Material provided START

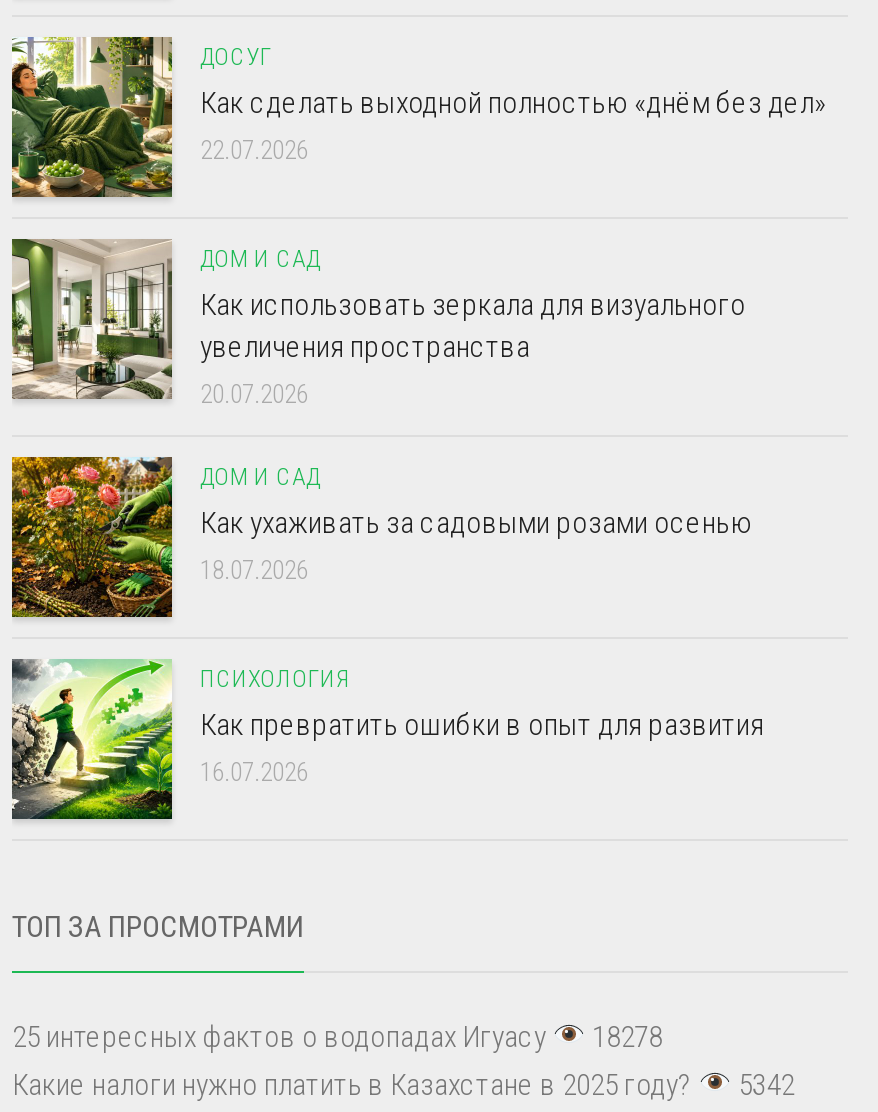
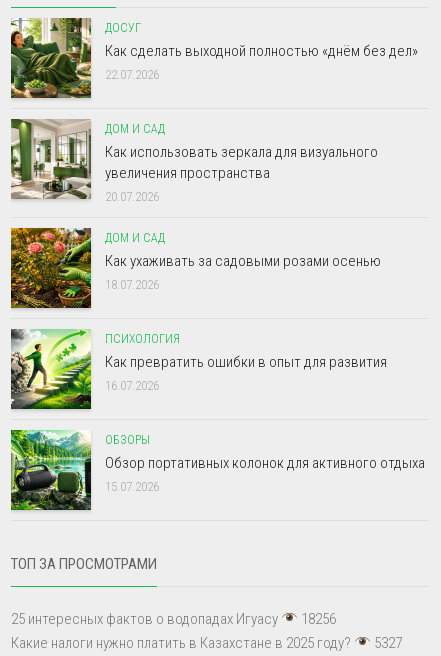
none -> [10,429,425,511] [image] | ОБЗОРЫ | Обзор портативных колонок для активного отдыха | 15.07.2026
[12,1019,662,1055] 25 интересных фактов о водопадах Игуасу 18278 -> [11,610,336,628] 25 интересных фактов о водопадах Игуасу 18256
[12,1067,794,1103] Какие налоги нужно платить в Казахстане в 2025 году? 5342 -> [11,634,402,652] Какие налоги нужно платить в Казахстане в 2025 году? 5327

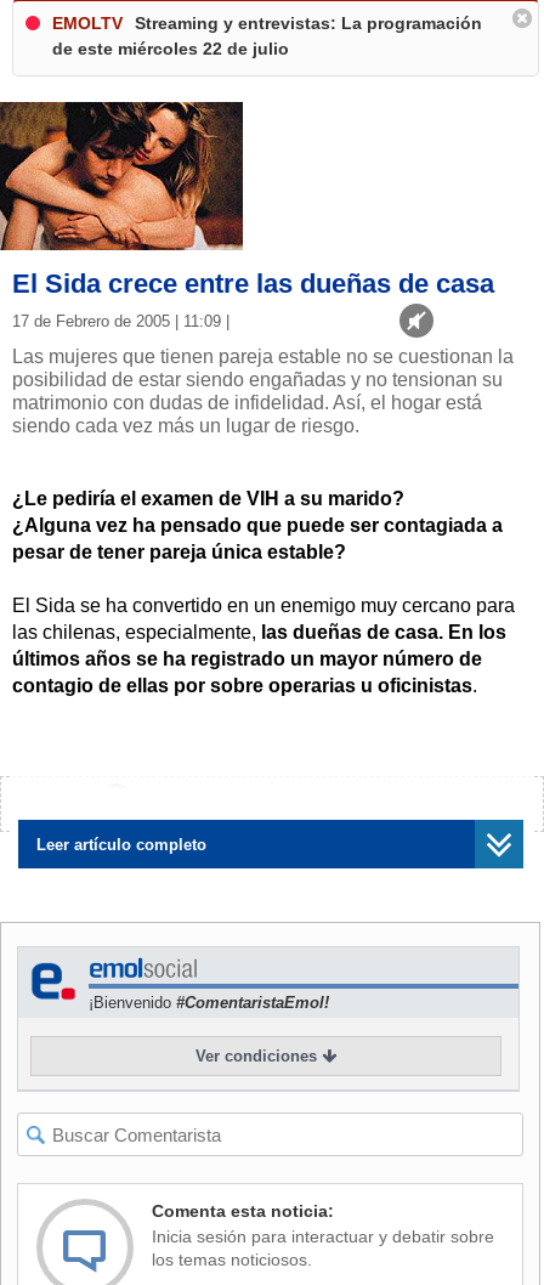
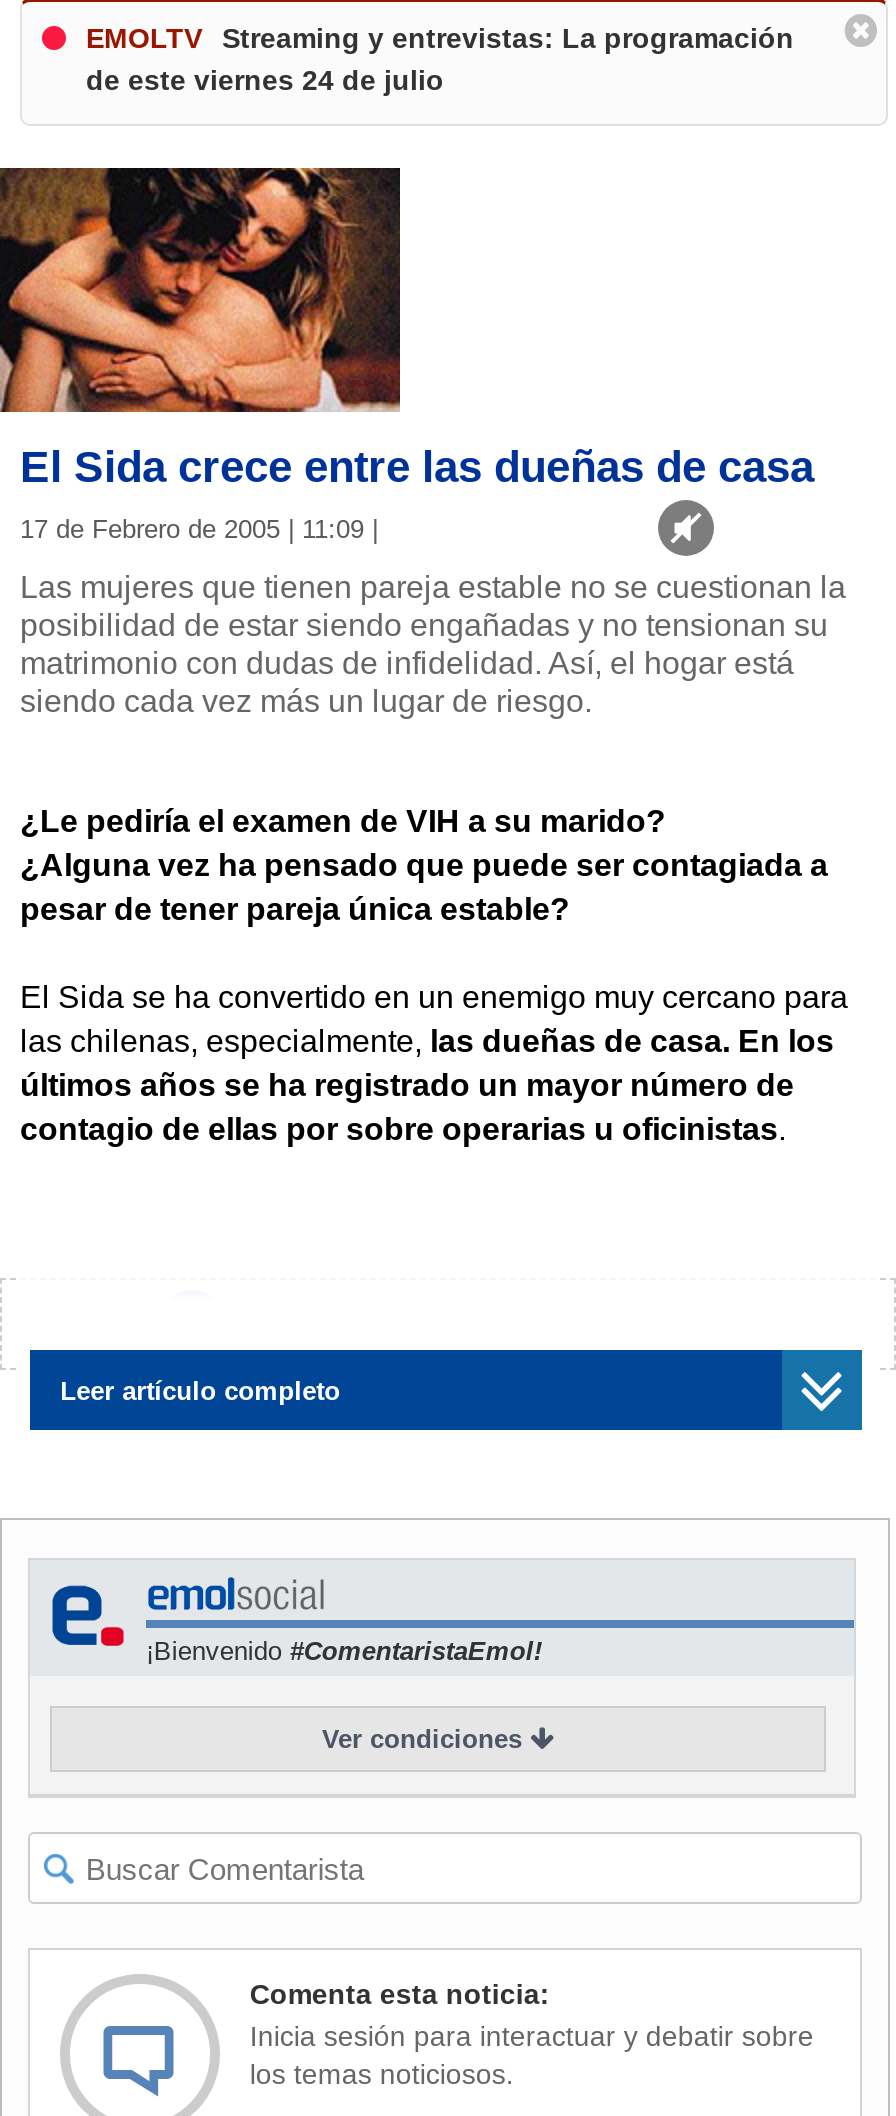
[52,39,289,58] de este miércoles 22 de julio -> [86,64,444,96] de este viernes 24 de julio

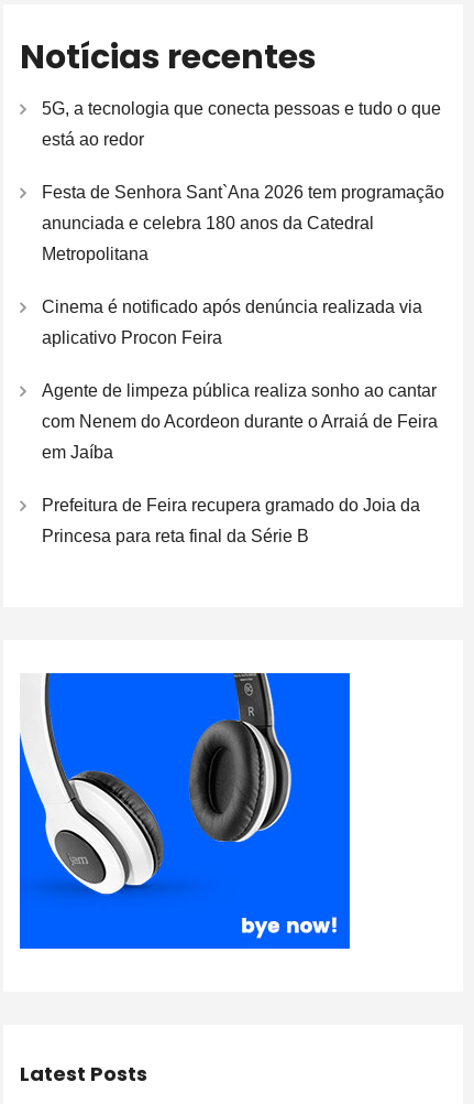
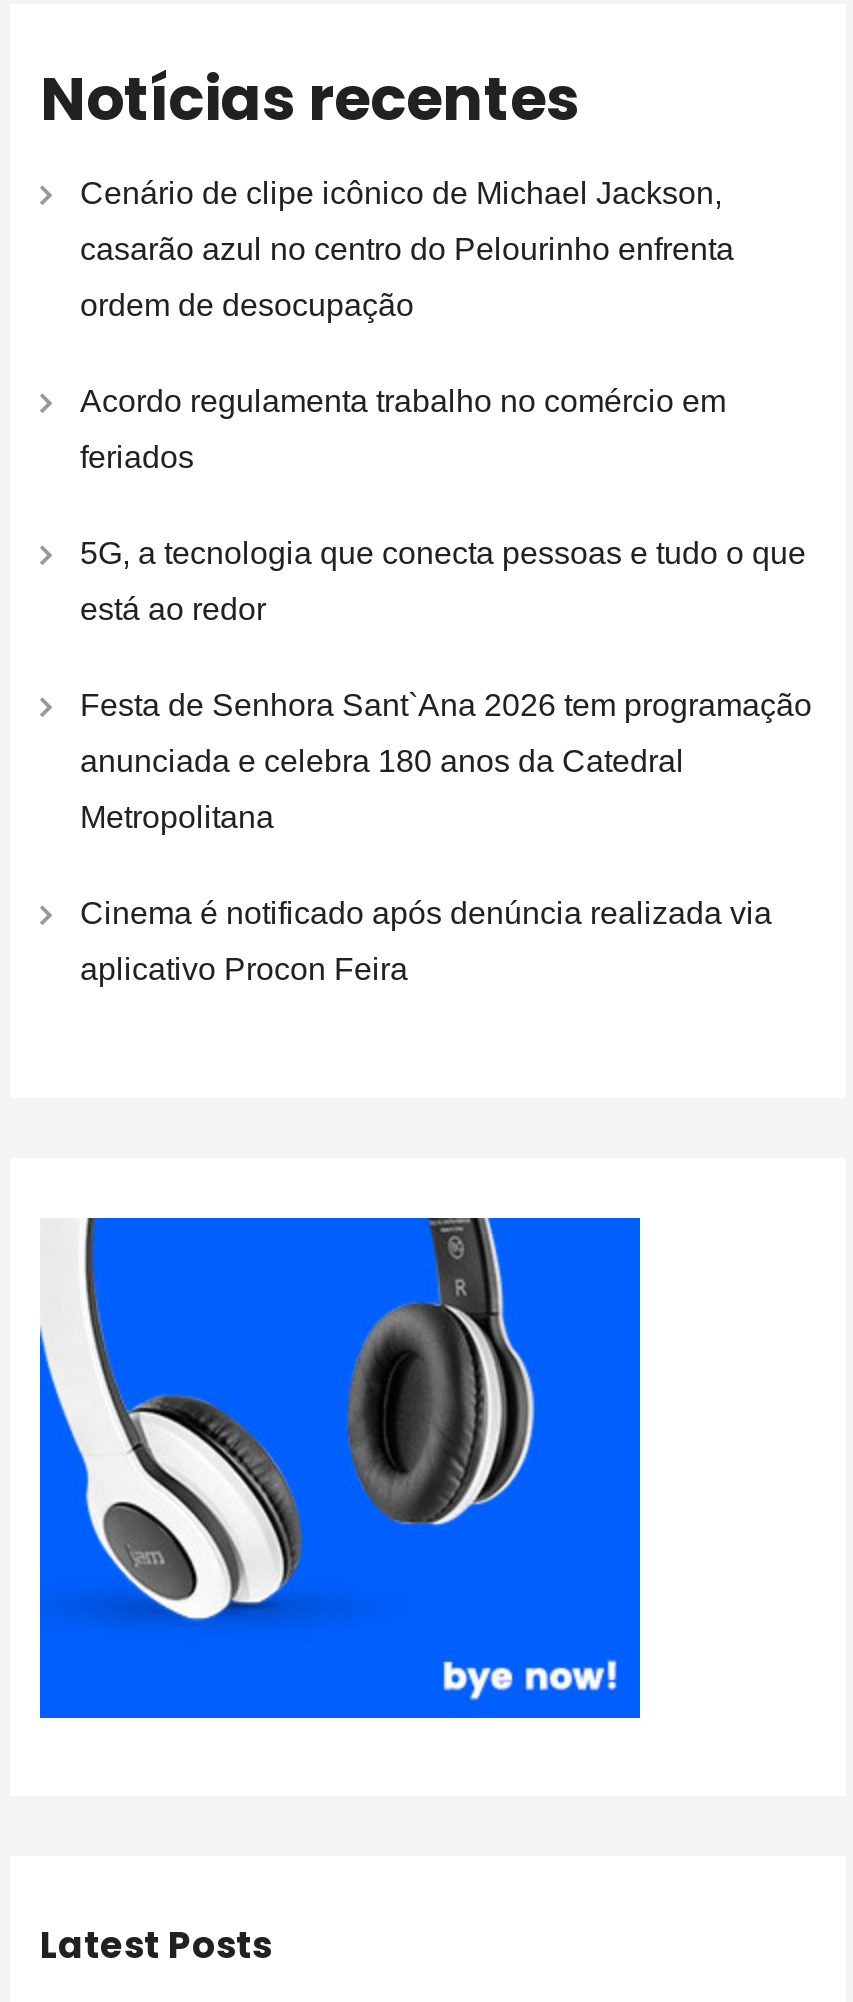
none -> [80,175,734,473] Cenário de clipe icônico de Michael Jackson, | casarão azul no centro do Pelourinho enfrenta | ordem de desocupação | Acordo regulamenta trabalho no comércio em | feriados
moved [42,99,444,347] -> [80,535,812,985]: 5G, a tecnologia que conecta pessoas e tudo o que | está ao redor | Festa de Senhora Sant`Ana 2026 tem programação | anunciada e celebra 180 anos da Catedral | Metropolitana | Cinema é notificado após denúncia realizada via | aplicativo Procon Feira
[42,381,438,545] Agente de limpeza pública realiza sonho ao cantar | com Nenem do Acordeon durante o Arraiá de Feira | em Jaíba | Prefeitura de Feira recupera gramado do Joia da | Princesa para reta final da Série B -> none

Material provided END

= Work task =
Among the lines of the data, some may include "Feira" as a word or string; report how many, and nothing else.

= Task solution =
2